START Study material

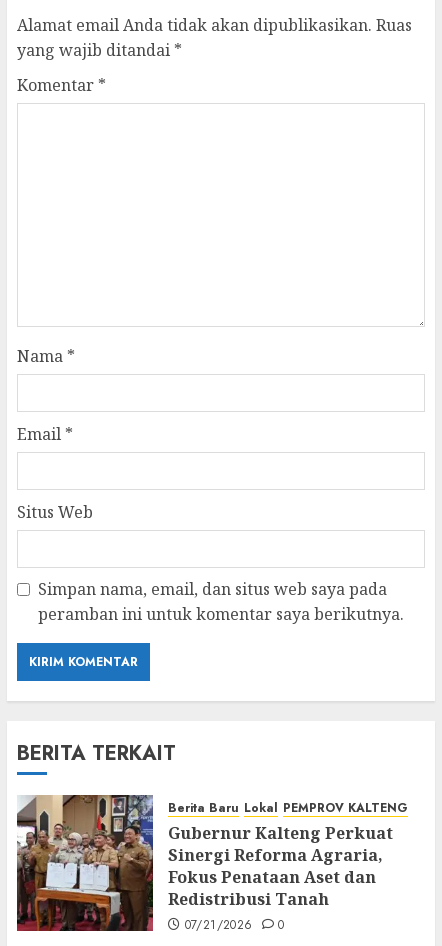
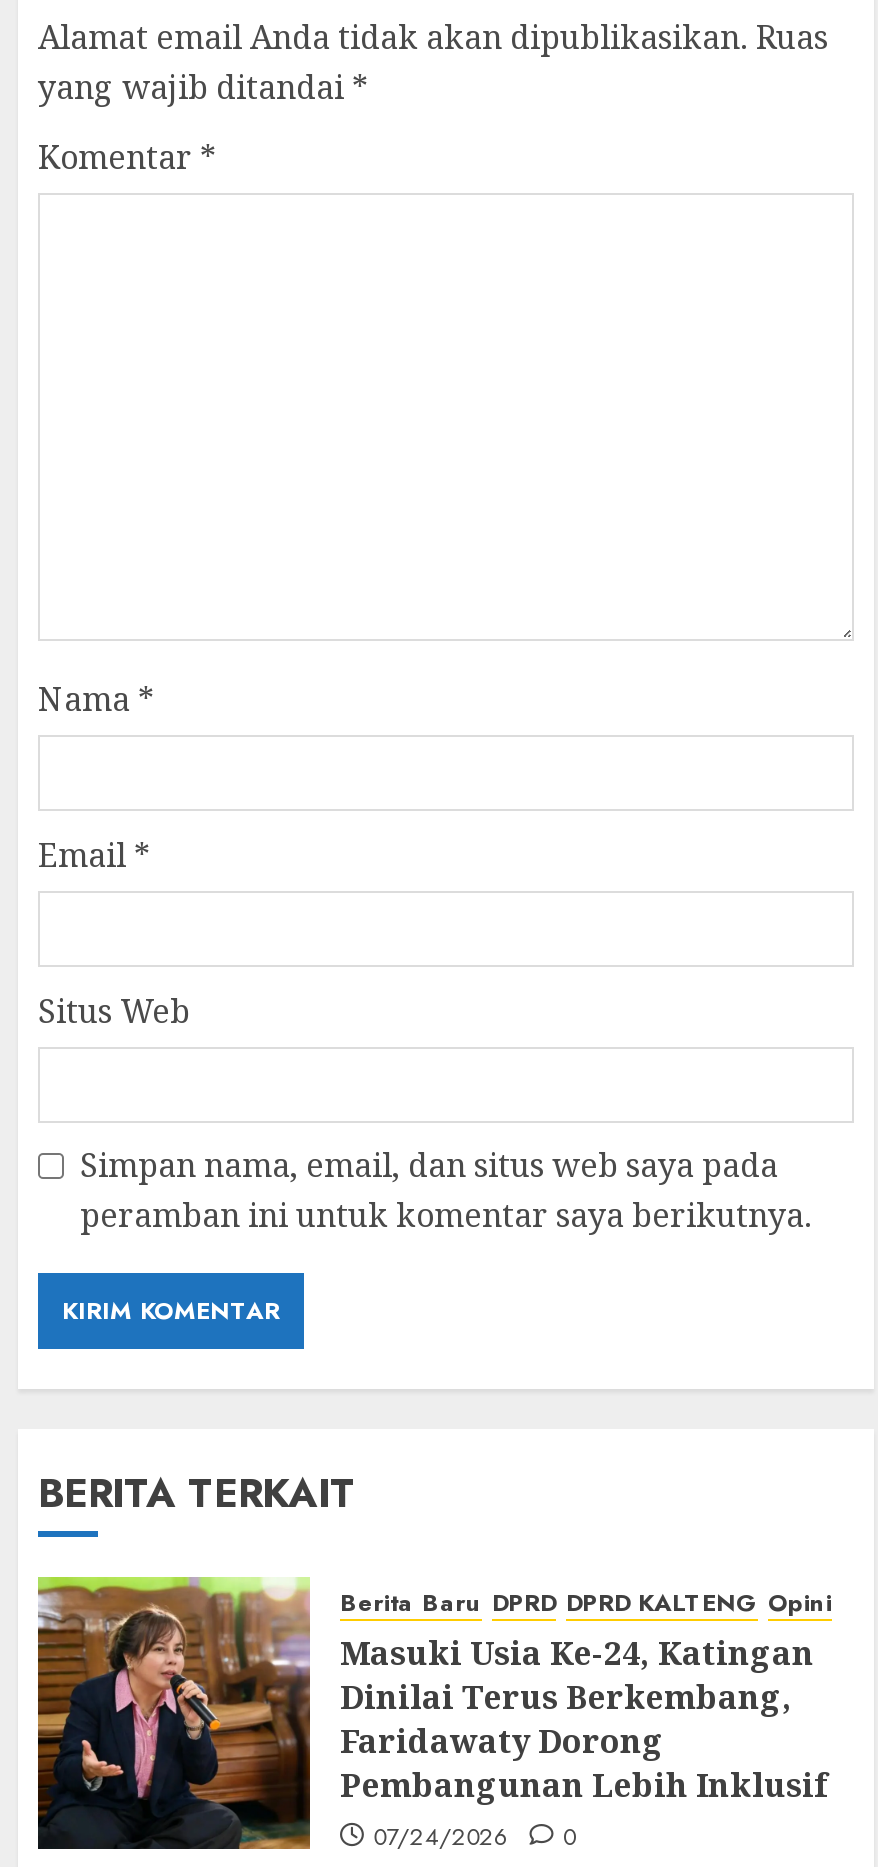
- [image]
- Berita Baru Lokal PEMPROV KALTENG
- Gubernur Kalteng Perkuat
- Sinergi Reforma Agraria,
- Fokus Penataan Aset dan
- Redistribusi Tanah
- 07/21/2026
+ [image]
+ Berita Baru DPRD DPRD KALTENG Opini
+ Masuki Usia Ke-24, Katingan
+ Dinilai Terus Berkembang,
+ Faridawaty Dorong
+ Pembangunan Lebih Inklusif
+ 07/24/2026
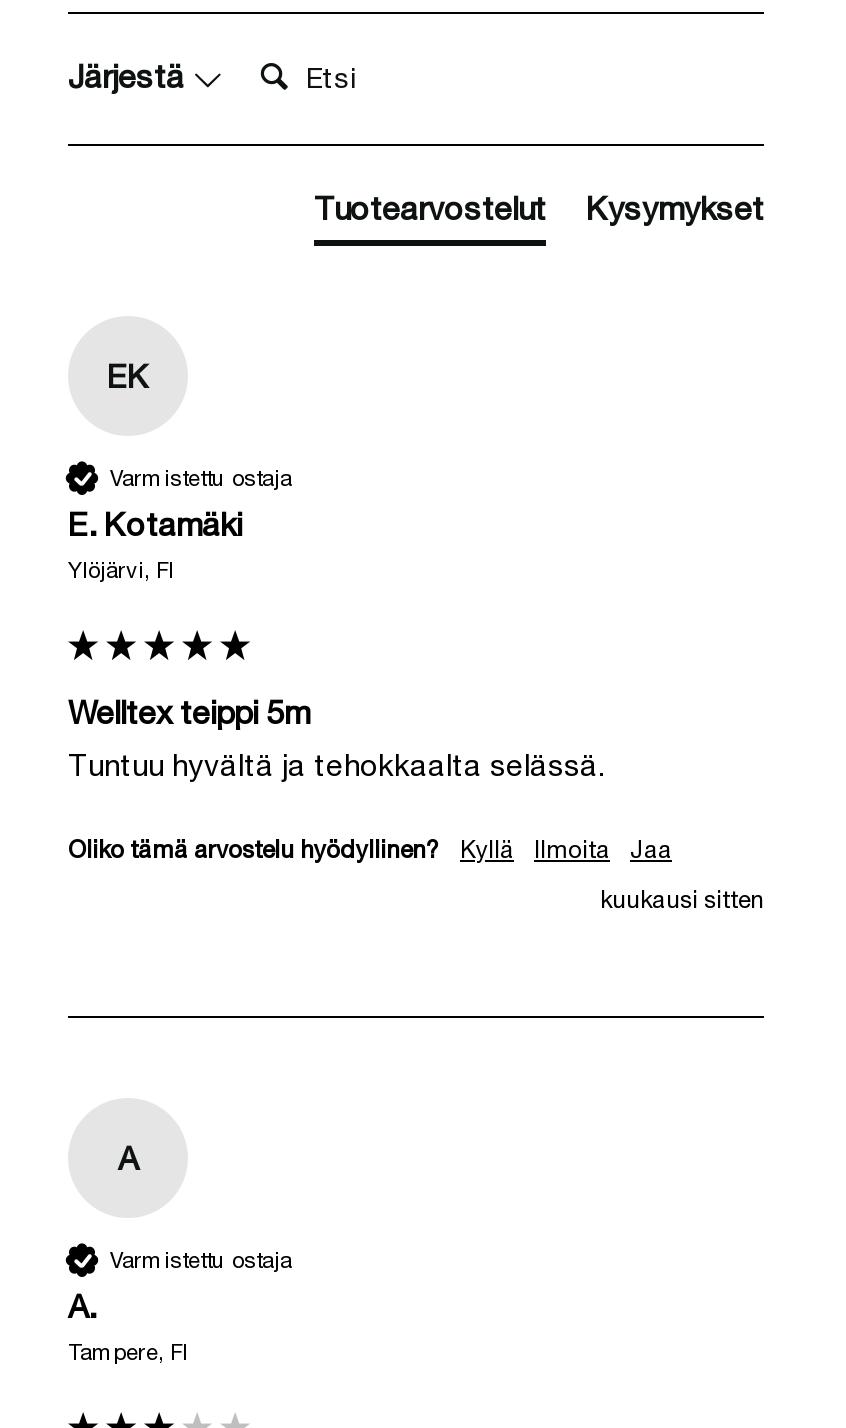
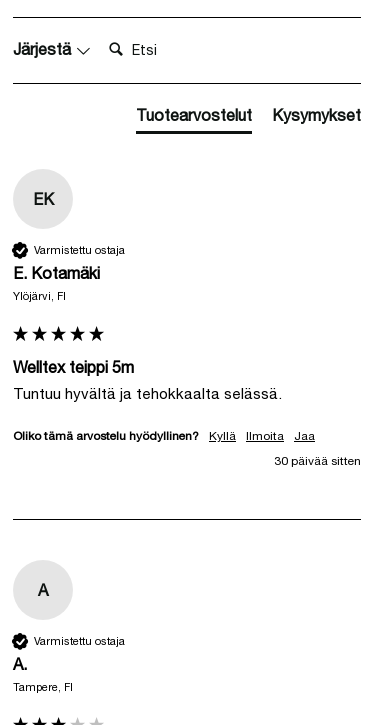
- kuukausi sitten
+ 30 päivää sitten
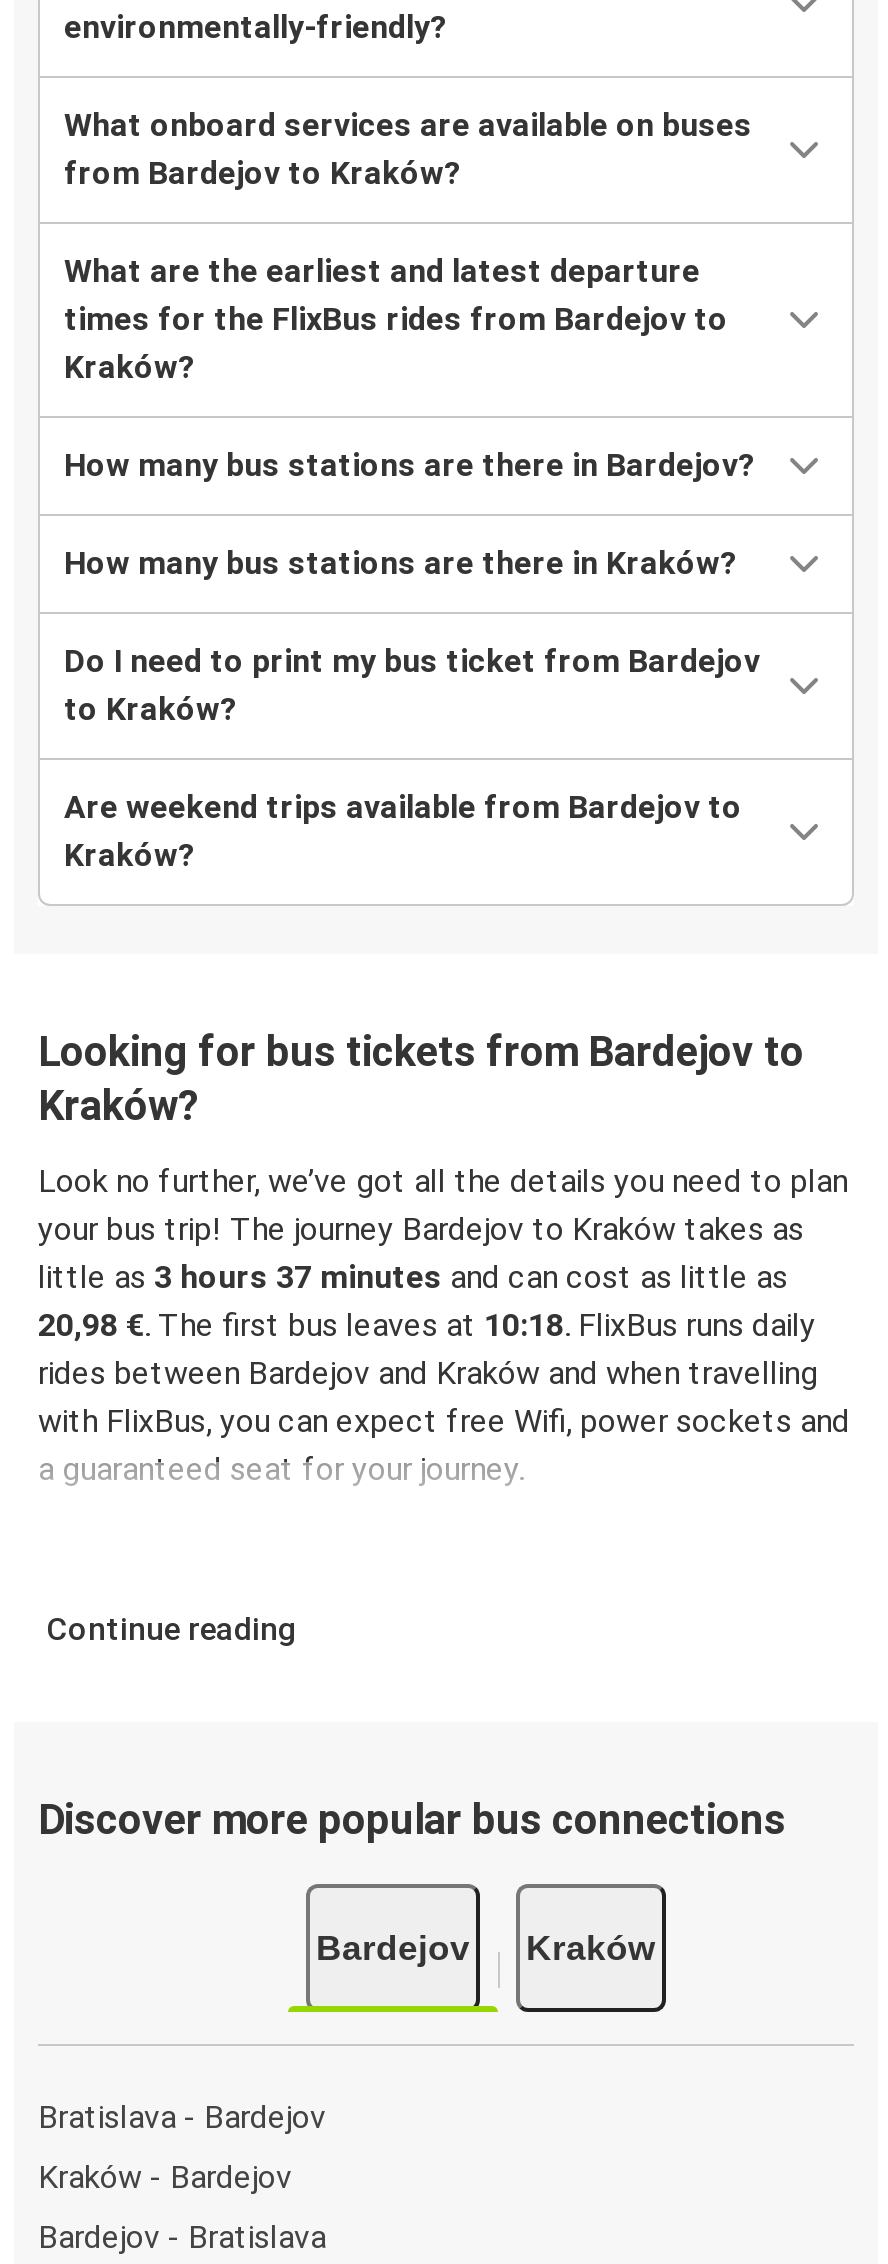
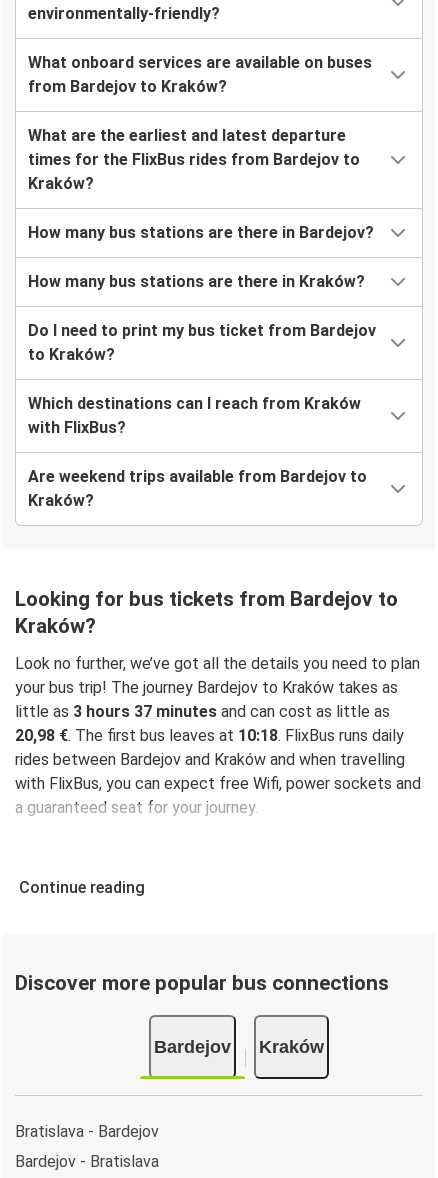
+ Which destinations can I reach from Kraków
+ with FlixBus?

moved down: Are weekend trips available from Bardejov to | Kraków? | Looking for bus tickets from Bardejov to | ... | Kraków | Bratislava - Bardejov

- Kraków - Bardejov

END Study material

▸ What to work on
Tell how many lines in the entries above include the string "from", and write nothing but the number.

▸ Worked solution
2